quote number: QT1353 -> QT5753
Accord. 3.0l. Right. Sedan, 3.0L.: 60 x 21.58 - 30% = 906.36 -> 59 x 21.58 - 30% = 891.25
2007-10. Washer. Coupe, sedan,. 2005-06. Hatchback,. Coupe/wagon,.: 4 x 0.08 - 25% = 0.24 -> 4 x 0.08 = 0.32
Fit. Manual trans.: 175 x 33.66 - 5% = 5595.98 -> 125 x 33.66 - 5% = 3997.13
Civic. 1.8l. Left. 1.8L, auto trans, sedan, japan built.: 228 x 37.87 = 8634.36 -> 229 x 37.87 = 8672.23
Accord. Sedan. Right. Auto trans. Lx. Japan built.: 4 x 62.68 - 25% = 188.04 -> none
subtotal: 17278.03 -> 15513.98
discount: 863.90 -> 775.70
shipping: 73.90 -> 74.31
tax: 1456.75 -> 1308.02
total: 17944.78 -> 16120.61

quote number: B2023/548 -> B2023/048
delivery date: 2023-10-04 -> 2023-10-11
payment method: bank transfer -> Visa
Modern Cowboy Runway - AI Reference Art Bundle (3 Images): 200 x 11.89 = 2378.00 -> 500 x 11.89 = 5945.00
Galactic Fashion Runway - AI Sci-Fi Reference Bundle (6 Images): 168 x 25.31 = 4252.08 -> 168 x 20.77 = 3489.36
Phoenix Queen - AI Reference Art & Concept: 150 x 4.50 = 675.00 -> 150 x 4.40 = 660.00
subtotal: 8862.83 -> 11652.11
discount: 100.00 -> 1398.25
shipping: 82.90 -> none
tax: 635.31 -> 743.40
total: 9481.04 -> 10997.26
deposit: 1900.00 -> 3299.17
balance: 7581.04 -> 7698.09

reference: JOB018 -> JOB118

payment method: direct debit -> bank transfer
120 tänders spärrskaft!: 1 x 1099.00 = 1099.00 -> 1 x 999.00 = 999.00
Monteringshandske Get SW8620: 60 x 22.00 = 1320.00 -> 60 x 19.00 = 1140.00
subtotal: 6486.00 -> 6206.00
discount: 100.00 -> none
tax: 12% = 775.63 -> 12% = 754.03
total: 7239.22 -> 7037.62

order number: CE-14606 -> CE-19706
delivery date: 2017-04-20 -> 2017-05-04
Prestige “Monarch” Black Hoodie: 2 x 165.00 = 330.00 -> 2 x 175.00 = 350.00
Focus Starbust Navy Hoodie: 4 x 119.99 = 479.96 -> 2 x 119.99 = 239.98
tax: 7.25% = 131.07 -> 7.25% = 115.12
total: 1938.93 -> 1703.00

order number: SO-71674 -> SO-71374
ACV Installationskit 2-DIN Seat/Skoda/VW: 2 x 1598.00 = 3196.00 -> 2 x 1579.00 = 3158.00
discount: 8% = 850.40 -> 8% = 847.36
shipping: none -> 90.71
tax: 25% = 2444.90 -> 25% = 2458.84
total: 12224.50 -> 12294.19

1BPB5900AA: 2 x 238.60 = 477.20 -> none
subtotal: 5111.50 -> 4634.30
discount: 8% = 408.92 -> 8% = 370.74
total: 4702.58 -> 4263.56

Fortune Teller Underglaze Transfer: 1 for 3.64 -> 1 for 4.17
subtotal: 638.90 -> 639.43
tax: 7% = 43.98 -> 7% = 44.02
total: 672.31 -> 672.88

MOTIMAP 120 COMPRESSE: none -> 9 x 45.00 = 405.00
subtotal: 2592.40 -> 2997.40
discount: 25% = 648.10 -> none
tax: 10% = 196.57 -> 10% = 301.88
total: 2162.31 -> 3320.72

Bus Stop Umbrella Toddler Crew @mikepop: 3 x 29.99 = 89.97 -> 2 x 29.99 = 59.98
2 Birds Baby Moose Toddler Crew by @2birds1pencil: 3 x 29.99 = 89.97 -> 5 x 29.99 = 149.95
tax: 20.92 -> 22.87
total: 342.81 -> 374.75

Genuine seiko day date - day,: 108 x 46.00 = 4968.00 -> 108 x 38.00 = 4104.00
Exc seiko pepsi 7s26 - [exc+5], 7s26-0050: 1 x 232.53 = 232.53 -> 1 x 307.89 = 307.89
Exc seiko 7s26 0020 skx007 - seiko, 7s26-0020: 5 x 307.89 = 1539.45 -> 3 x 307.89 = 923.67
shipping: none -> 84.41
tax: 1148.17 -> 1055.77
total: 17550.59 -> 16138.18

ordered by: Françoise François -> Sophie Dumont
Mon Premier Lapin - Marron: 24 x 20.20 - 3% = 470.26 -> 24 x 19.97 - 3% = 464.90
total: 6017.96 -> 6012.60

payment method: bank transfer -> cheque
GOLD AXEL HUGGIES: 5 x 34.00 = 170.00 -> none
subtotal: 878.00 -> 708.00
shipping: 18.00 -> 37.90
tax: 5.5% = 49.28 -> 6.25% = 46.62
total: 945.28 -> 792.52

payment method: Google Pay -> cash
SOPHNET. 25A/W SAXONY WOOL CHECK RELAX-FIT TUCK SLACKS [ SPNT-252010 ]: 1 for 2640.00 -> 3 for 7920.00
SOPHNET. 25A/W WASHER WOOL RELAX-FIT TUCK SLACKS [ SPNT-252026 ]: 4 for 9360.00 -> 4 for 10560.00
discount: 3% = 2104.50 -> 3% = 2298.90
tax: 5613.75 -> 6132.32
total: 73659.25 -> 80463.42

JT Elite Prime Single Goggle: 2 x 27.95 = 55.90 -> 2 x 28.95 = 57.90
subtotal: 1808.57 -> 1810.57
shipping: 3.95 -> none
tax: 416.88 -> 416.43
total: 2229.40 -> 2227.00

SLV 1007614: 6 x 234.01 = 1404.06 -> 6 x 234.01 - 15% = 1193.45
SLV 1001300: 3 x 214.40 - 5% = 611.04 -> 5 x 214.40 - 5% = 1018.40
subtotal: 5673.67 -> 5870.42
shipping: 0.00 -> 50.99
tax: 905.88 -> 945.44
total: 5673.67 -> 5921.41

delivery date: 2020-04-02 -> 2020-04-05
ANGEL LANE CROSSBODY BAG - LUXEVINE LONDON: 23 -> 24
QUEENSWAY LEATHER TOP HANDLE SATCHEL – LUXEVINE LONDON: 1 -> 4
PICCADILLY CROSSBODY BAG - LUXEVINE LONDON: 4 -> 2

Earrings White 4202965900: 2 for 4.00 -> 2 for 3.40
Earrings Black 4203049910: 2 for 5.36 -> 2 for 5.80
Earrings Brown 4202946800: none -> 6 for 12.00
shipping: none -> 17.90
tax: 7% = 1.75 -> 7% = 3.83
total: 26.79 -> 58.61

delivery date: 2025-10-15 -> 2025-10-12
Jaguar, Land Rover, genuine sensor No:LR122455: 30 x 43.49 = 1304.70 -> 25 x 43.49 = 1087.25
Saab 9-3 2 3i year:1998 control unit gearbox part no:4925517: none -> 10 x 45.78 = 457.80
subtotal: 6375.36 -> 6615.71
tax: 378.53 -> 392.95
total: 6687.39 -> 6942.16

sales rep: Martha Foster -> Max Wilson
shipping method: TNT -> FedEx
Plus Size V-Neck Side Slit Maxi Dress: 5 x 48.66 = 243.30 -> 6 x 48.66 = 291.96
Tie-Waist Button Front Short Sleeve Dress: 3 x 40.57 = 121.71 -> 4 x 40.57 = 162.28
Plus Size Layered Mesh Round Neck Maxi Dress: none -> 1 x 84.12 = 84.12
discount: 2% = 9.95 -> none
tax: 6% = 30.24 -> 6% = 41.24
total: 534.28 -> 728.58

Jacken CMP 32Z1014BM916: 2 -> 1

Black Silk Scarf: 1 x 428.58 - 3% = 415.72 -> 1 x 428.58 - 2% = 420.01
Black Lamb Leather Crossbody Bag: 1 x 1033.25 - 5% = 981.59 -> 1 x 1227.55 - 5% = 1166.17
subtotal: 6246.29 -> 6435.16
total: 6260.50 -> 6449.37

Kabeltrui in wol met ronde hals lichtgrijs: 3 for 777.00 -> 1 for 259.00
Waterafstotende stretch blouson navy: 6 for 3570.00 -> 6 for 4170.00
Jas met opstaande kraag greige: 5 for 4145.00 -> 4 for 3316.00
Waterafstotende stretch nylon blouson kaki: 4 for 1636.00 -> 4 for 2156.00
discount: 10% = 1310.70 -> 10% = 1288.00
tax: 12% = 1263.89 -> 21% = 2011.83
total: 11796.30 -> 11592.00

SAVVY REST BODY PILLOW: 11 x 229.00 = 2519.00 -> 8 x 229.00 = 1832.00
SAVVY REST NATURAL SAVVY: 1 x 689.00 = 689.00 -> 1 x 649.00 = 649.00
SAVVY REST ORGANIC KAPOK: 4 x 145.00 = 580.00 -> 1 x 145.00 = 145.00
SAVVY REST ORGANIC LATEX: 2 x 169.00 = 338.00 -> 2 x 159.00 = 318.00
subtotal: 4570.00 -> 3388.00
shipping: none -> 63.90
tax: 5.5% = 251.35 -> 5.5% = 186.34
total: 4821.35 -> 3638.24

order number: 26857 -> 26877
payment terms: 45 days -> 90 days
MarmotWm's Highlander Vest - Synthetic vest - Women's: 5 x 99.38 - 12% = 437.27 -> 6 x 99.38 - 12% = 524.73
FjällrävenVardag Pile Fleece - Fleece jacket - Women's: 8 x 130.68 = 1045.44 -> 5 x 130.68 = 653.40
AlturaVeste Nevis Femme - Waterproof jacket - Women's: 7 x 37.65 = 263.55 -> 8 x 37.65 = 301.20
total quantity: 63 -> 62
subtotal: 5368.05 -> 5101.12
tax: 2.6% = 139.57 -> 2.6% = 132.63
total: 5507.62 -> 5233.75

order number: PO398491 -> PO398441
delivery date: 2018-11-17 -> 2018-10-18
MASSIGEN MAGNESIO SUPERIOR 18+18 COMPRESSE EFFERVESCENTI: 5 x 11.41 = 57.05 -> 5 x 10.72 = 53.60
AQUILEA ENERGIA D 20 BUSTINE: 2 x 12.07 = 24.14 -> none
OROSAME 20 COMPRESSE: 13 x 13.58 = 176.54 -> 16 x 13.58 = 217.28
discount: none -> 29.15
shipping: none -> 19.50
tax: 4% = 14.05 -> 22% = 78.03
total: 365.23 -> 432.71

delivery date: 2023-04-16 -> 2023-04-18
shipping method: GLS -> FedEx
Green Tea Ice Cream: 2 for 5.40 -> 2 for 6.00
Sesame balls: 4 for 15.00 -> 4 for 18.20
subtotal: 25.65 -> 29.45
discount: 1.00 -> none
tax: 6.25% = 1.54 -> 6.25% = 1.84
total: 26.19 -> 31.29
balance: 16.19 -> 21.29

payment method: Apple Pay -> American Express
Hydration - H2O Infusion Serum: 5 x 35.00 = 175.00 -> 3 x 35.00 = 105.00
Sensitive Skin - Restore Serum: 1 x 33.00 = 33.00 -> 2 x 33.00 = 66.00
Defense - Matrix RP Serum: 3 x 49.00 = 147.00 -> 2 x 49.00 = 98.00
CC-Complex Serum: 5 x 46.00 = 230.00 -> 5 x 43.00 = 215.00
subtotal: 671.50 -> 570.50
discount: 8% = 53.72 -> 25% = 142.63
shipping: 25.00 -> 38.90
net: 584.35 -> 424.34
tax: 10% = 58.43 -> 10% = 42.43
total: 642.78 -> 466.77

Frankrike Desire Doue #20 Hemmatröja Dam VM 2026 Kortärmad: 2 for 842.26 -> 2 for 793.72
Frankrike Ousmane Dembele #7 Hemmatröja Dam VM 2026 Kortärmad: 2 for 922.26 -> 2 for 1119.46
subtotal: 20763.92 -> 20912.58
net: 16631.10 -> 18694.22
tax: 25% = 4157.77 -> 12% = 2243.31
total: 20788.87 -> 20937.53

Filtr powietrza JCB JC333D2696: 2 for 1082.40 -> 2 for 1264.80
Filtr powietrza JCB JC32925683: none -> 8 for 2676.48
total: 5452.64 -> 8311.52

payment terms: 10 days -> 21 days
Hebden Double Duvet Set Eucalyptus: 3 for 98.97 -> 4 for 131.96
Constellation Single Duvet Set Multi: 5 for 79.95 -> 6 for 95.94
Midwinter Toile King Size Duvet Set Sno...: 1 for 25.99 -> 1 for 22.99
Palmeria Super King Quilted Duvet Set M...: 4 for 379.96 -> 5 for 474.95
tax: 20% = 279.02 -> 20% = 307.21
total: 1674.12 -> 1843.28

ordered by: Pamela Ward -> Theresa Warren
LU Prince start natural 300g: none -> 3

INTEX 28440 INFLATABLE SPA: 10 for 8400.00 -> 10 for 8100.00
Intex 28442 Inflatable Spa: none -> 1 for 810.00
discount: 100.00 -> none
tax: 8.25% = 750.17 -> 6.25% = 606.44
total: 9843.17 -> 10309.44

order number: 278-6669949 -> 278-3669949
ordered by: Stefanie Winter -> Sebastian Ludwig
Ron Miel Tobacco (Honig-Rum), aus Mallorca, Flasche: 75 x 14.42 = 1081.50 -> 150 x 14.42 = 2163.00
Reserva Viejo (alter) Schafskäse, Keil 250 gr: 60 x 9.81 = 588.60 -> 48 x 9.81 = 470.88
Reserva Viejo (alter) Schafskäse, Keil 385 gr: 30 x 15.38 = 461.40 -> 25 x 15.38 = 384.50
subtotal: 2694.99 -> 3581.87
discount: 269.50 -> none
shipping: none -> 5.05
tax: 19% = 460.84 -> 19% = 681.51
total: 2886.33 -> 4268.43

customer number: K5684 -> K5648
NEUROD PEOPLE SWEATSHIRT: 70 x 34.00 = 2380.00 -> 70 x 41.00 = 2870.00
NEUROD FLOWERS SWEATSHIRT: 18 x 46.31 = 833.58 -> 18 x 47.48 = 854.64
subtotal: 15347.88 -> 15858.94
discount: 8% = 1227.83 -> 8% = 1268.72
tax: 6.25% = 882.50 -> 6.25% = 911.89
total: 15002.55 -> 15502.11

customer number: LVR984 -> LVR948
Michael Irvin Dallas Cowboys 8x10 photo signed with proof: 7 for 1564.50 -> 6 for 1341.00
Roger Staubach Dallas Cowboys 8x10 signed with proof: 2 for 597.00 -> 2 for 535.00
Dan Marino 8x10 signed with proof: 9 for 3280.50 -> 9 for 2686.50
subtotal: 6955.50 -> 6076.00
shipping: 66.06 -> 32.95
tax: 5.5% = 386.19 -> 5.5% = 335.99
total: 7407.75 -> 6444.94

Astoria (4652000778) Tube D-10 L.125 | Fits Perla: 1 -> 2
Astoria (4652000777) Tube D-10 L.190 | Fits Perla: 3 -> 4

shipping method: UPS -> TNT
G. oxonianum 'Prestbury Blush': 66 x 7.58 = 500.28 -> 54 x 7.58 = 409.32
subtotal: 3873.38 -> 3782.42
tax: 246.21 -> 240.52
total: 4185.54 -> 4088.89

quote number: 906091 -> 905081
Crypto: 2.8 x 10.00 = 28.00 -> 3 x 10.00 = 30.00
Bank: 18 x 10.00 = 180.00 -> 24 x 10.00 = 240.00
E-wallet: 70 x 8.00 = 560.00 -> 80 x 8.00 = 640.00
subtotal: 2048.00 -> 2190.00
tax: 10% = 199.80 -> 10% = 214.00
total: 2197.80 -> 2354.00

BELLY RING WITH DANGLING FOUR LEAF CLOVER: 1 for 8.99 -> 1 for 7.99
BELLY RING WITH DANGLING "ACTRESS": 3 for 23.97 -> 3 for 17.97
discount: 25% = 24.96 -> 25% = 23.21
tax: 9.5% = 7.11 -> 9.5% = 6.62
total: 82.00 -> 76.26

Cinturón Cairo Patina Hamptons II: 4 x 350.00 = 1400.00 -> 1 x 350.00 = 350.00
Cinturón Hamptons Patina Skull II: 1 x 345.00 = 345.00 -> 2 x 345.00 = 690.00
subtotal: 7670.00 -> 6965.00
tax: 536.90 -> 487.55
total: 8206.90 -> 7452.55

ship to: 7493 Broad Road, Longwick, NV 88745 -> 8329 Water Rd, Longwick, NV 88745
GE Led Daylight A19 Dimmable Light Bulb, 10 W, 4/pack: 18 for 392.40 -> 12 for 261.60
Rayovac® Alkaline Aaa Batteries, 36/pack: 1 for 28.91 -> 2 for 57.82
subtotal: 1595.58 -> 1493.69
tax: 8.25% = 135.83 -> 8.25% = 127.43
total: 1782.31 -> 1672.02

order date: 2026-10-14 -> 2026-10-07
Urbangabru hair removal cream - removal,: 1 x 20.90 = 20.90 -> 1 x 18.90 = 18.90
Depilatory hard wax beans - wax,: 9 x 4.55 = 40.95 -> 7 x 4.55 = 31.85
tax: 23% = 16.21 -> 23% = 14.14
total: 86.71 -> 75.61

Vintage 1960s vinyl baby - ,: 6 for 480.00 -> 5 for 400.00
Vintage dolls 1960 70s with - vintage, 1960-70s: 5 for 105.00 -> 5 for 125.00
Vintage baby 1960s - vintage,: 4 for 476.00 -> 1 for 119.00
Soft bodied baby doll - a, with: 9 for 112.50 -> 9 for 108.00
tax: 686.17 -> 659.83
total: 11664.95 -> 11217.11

- - -

The answer is the lines above between the line holding "shipping: 66.06 -> 32.95" and the line holding "order date: 2026-10-14 -> 2026-10-07", inclusive, each written out exactly, and no others.

SOLUTION BELOW
shipping: 66.06 -> 32.95
tax: 5.5% = 386.19 -> 5.5% = 335.99
total: 7407.75 -> 6444.94

Astoria (4652000778) Tube D-10 L.125 | Fits Perla: 1 -> 2
Astoria (4652000777) Tube D-10 L.190 | Fits Perla: 3 -> 4

shipping method: UPS -> TNT
G. oxonianum 'Prestbury Blush': 66 x 7.58 = 500.28 -> 54 x 7.58 = 409.32
subtotal: 3873.38 -> 3782.42
tax: 246.21 -> 240.52
total: 4185.54 -> 4088.89

quote number: 906091 -> 905081
Crypto: 2.8 x 10.00 = 28.00 -> 3 x 10.00 = 30.00
Bank: 18 x 10.00 = 180.00 -> 24 x 10.00 = 240.00
E-wallet: 70 x 8.00 = 560.00 -> 80 x 8.00 = 640.00
subtotal: 2048.00 -> 2190.00
tax: 10% = 199.80 -> 10% = 214.00
total: 2197.80 -> 2354.00

BELLY RING WITH DANGLING FOUR LEAF CLOVER: 1 for 8.99 -> 1 for 7.99
BELLY RING WITH DANGLING "ACTRESS": 3 for 23.97 -> 3 for 17.97
discount: 25% = 24.96 -> 25% = 23.21
tax: 9.5% = 7.11 -> 9.5% = 6.62
total: 82.00 -> 76.26

Cinturón Cairo Patina Hamptons II: 4 x 350.00 = 1400.00 -> 1 x 350.00 = 350.00
Cinturón Hamptons Patina Skull II: 1 x 345.00 = 345.00 -> 2 x 345.00 = 690.00
subtotal: 7670.00 -> 6965.00
tax: 536.90 -> 487.55
total: 8206.90 -> 7452.55

ship to: 7493 Broad Road, Longwick, NV 88745 -> 8329 Water Rd, Longwick, NV 88745
GE Led Daylight A19 Dimmable Light Bulb, 10 W, 4/pack: 18 for 392.40 -> 12 for 261.60
Rayovac® Alkaline Aaa Batteries, 36/pack: 1 for 28.91 -> 2 for 57.82
subtotal: 1595.58 -> 1493.69
tax: 8.25% = 135.83 -> 8.25% = 127.43
total: 1782.31 -> 1672.02

order date: 2026-10-14 -> 2026-10-07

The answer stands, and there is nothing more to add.